#### [DATA FOR THE TASK]

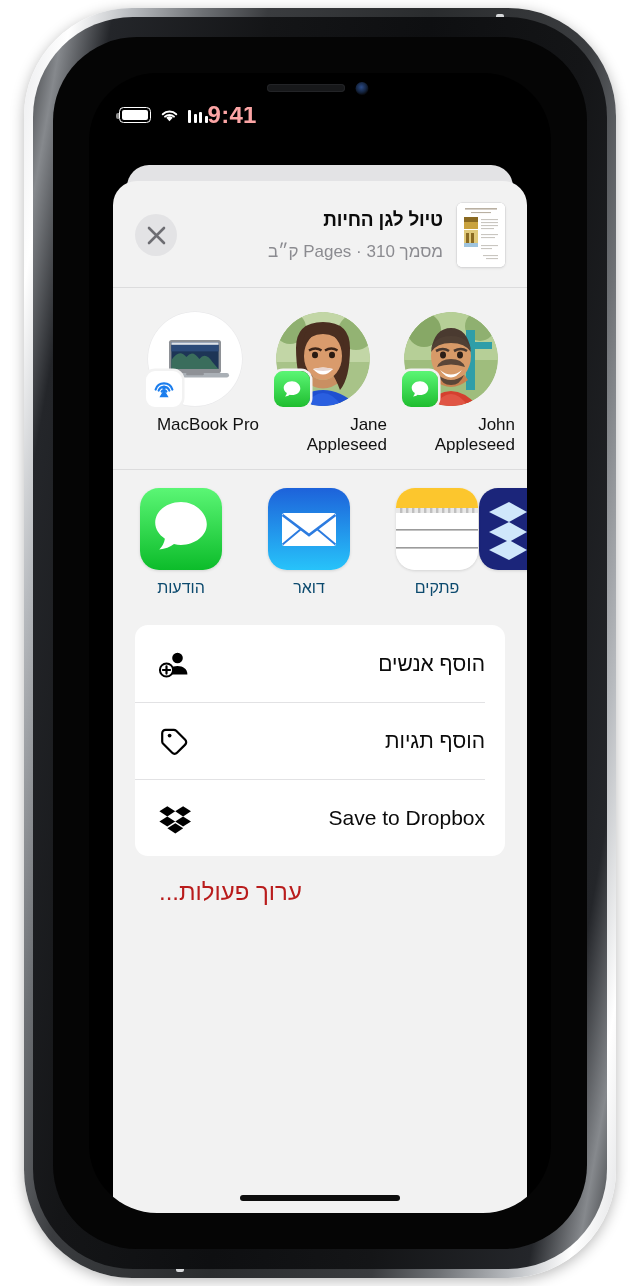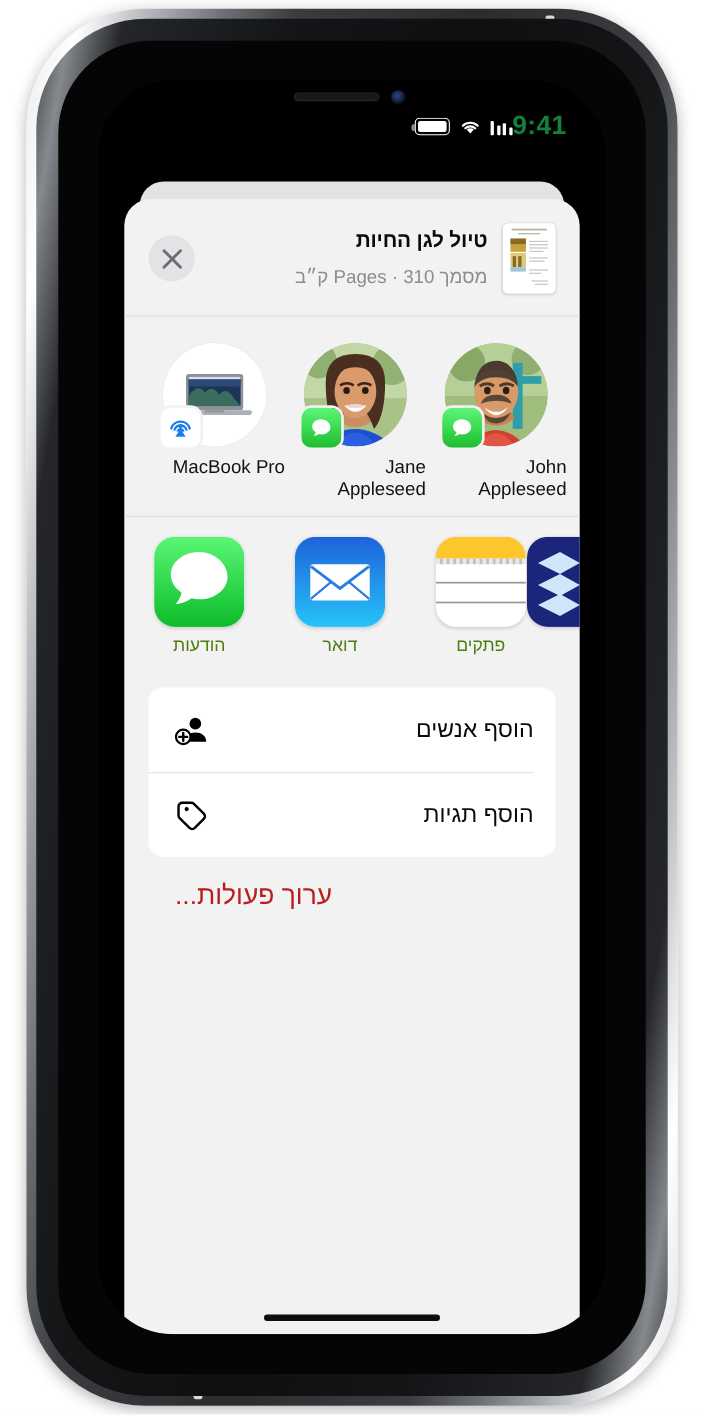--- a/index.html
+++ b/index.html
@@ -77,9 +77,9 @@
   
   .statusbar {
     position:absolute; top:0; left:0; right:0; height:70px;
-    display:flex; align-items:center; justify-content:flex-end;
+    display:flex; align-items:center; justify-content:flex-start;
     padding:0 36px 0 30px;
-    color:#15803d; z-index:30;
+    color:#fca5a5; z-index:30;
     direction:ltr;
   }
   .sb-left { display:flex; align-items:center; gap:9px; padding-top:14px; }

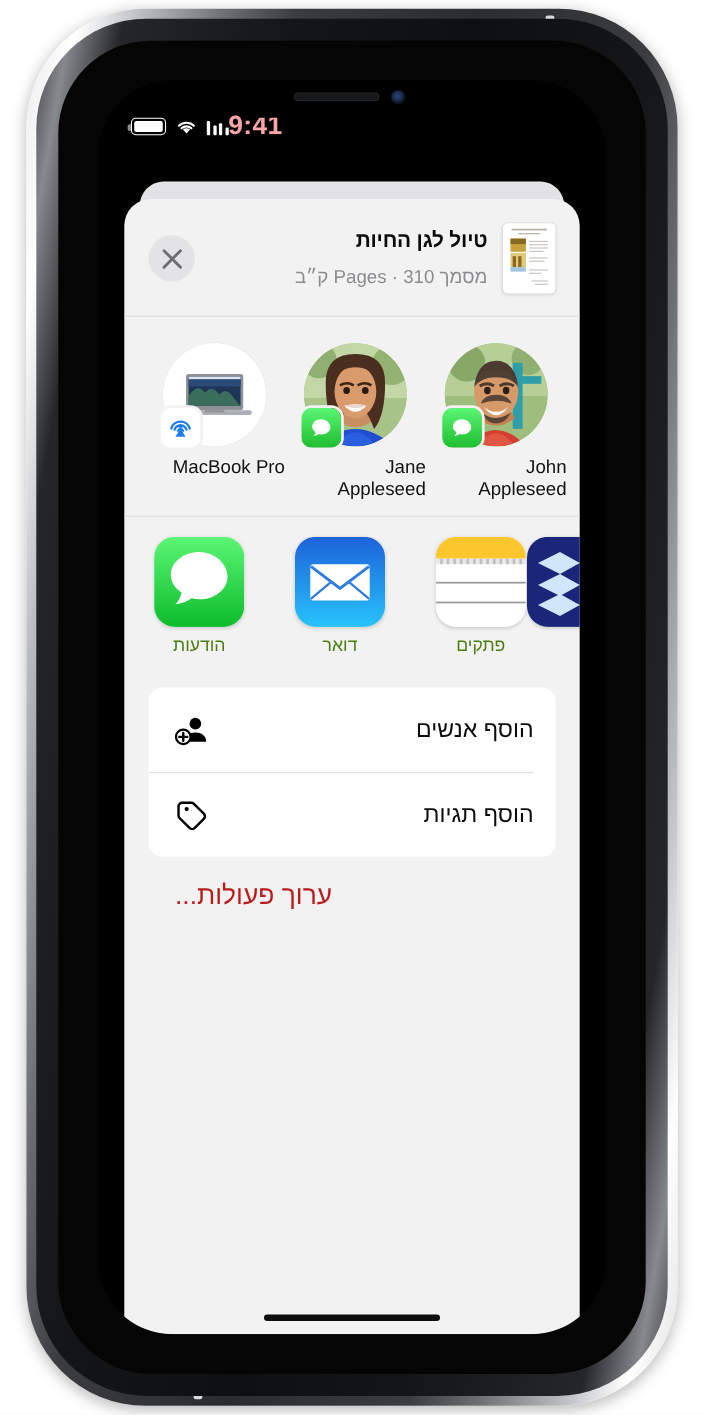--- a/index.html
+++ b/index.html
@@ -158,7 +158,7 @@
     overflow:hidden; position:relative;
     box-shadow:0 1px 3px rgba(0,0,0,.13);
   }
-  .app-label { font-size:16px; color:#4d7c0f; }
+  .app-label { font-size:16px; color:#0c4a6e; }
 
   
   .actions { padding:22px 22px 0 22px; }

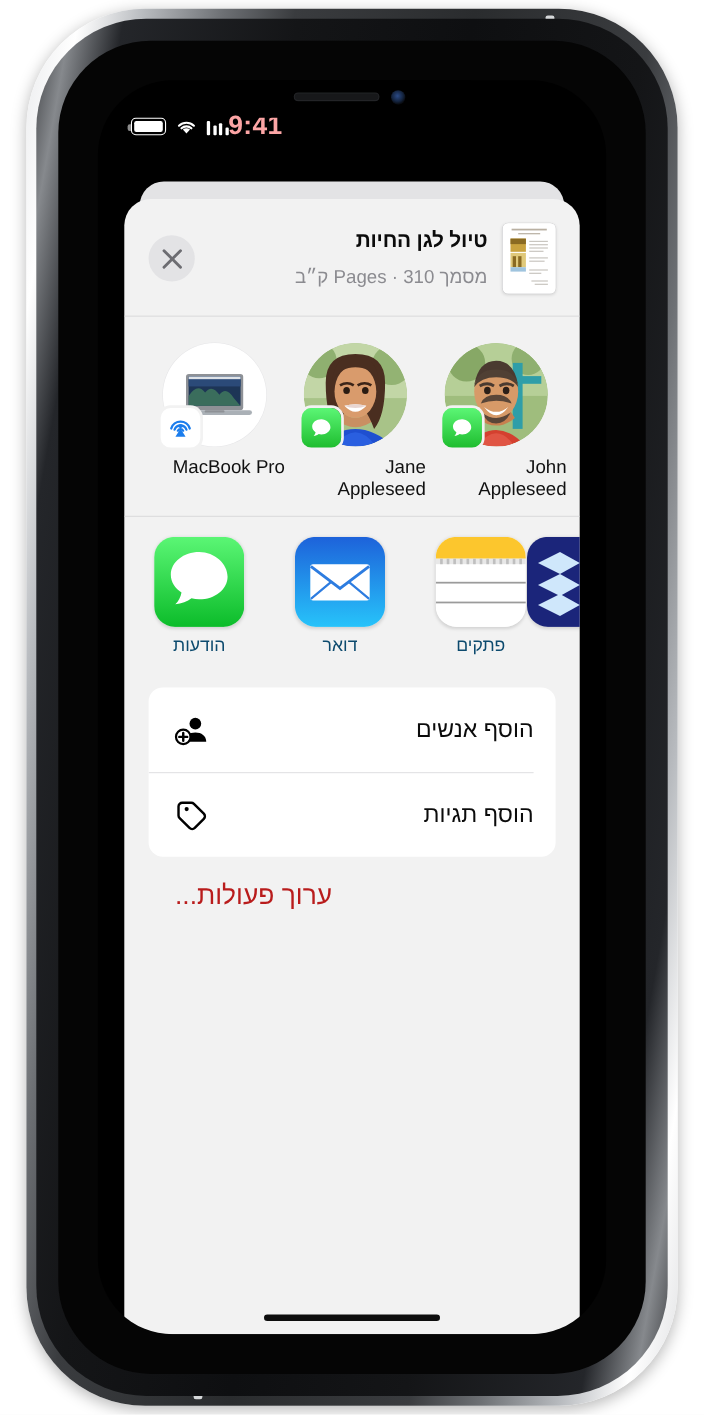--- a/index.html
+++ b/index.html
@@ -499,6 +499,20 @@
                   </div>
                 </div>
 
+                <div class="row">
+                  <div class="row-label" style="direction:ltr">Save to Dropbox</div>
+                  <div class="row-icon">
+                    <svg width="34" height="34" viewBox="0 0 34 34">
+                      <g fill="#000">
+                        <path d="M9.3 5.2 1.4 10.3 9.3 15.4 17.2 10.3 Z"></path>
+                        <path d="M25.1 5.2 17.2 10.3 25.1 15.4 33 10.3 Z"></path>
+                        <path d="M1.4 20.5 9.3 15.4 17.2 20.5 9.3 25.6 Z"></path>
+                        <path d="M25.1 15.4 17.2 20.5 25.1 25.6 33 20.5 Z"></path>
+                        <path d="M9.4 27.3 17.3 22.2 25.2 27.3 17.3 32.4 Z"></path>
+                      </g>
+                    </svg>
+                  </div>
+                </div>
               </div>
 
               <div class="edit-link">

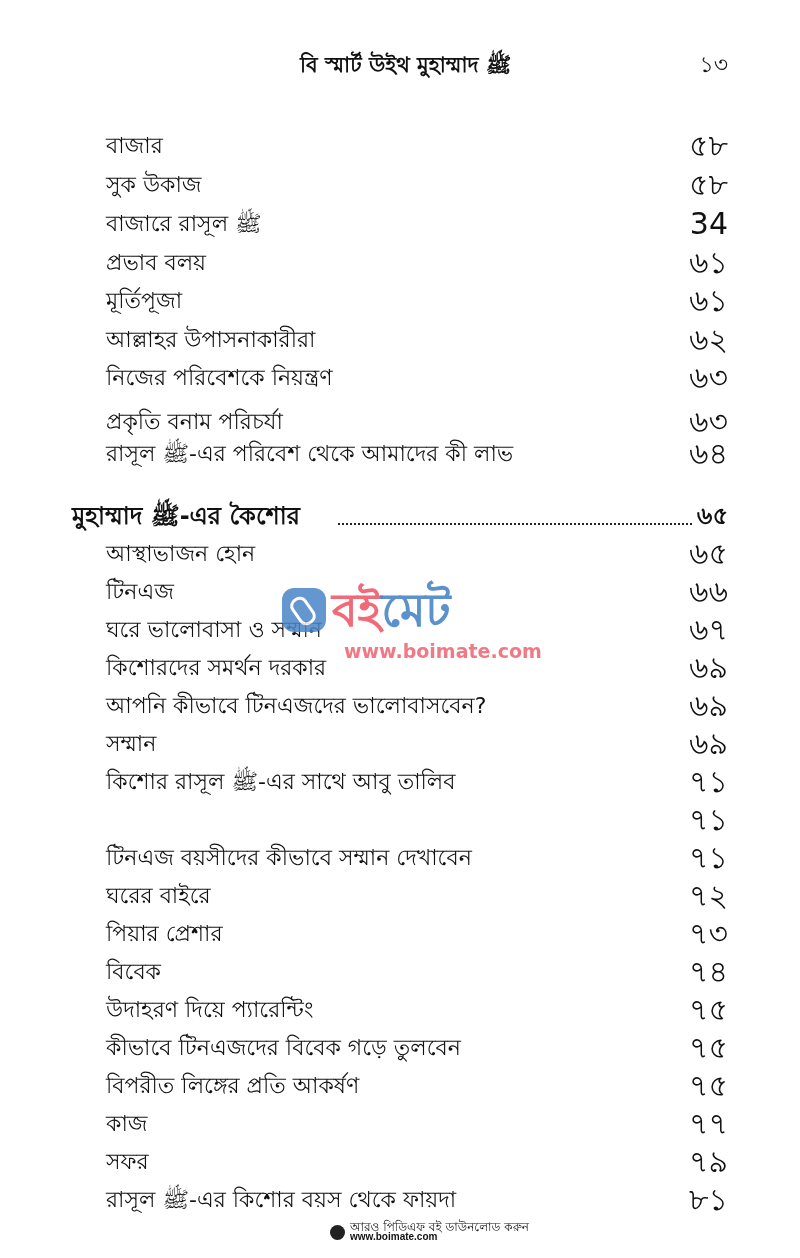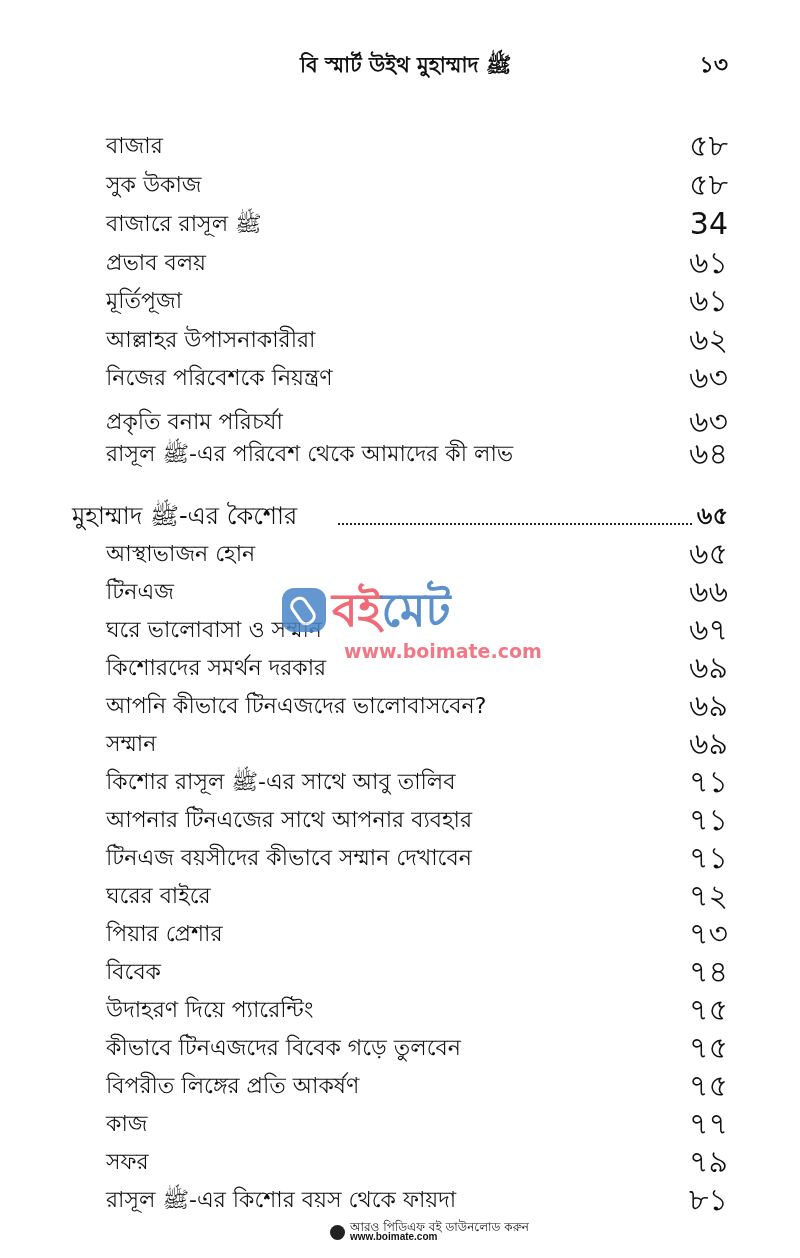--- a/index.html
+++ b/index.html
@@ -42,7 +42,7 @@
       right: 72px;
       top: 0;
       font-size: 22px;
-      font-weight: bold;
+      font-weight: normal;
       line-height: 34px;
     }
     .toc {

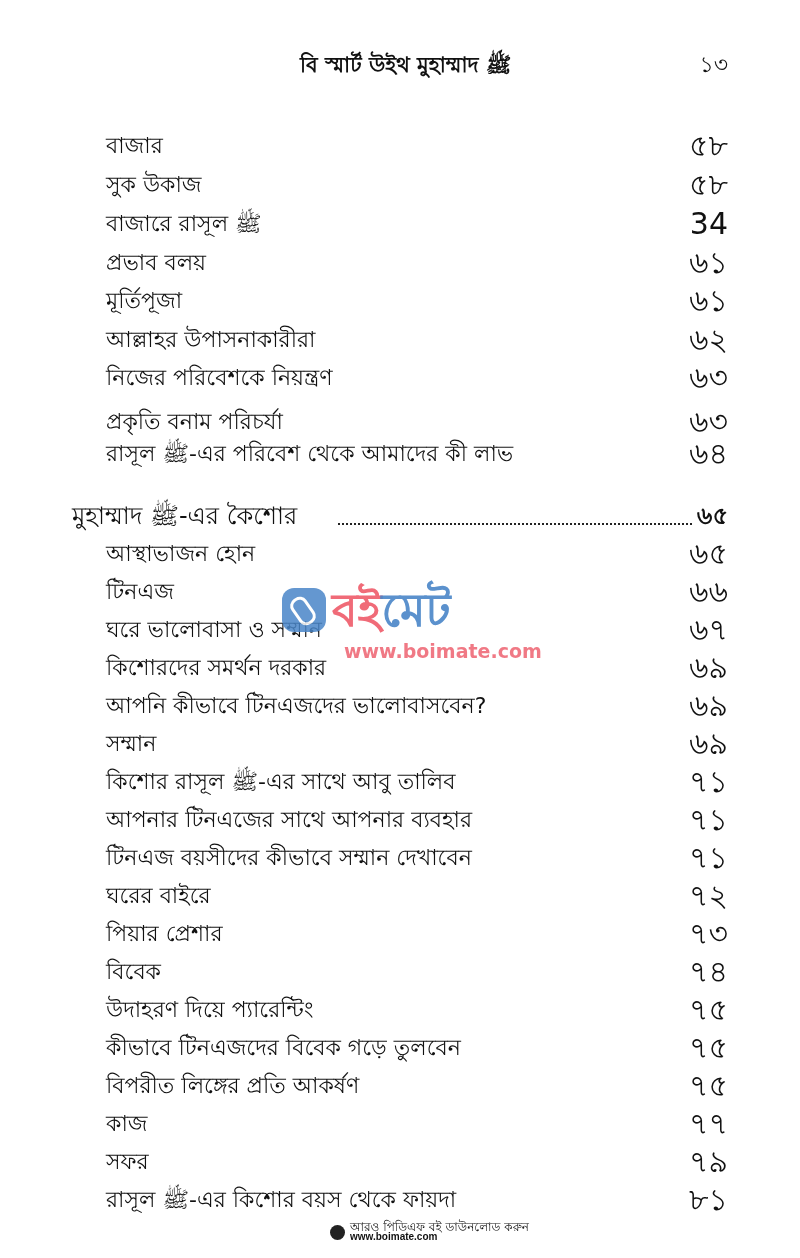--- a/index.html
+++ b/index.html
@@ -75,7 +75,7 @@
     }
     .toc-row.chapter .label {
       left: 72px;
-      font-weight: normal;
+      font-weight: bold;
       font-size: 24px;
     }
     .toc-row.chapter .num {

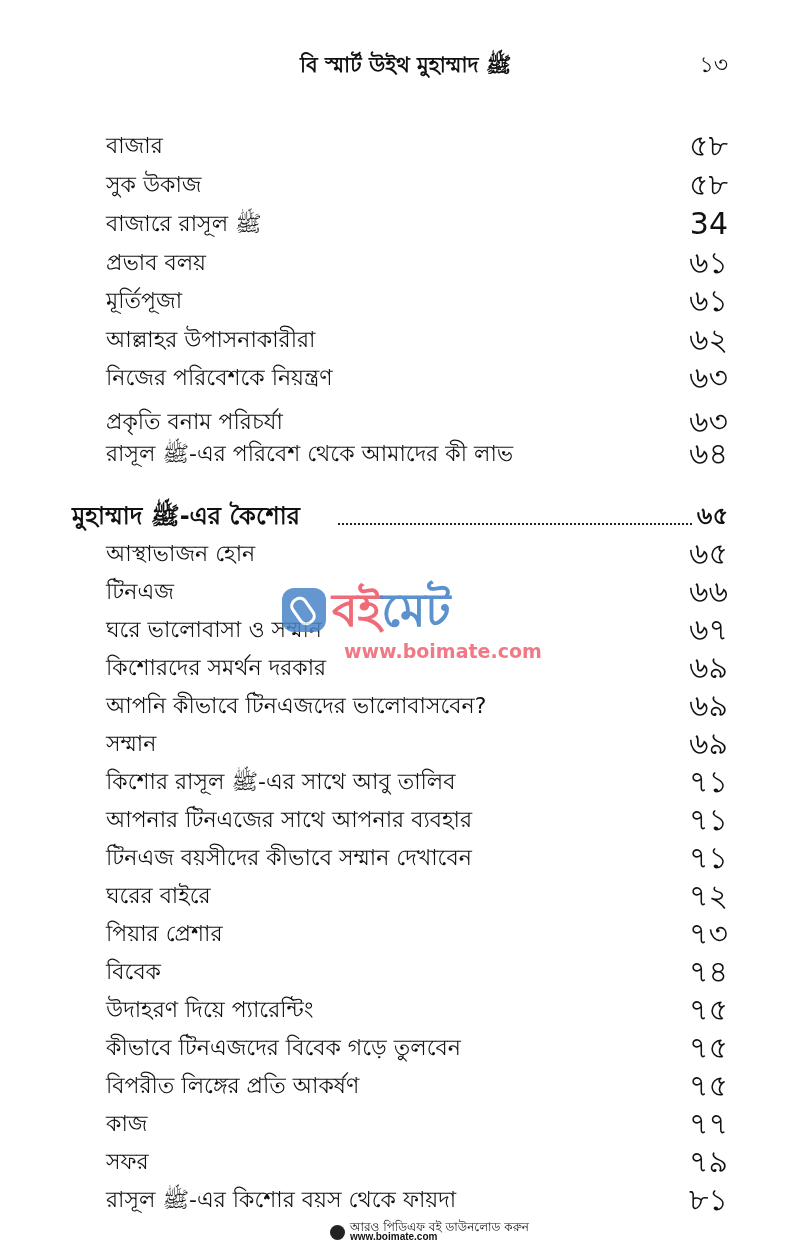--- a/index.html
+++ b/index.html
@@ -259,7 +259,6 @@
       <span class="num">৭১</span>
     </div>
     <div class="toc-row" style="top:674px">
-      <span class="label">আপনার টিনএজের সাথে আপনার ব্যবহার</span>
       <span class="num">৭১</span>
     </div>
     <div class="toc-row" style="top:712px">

#### [ASSIGNMENT]
All lines from the start of the entries through the one with "-499,6 +499,20 @@" are to be output exactly; omit the pictures.

#### [RESULT BELOW]
--- a/index.html
+++ b/index.html
@@ -77,9 +77,9 @@
   
   .statusbar {
     position:absolute; top:0; left:0; right:0; height:70px;
-    display:flex; align-items:center; justify-content:flex-end;
+    display:flex; align-items:center; justify-content:flex-start;
     padding:0 36px 0 30px;
-    color:#15803d; z-index:30;
+    color:#fca5a5; z-index:30;
     direction:ltr;
   }
   .sb-left { display:flex; align-items:center; gap:9px; padding-top:14px; }

--- a/index.html
+++ b/index.html
@@ -158,7 +158,7 @@
     overflow:hidden; position:relative;
     box-shadow:0 1px 3px rgba(0,0,0,.13);
   }
-  .app-label { font-size:16px; color:#4d7c0f; }
+  .app-label { font-size:16px; color:#0c4a6e; }
 
   
   .actions { padding:22px 22px 0 22px; }

--- a/index.html
+++ b/index.html
@@ -499,6 +499,20 @@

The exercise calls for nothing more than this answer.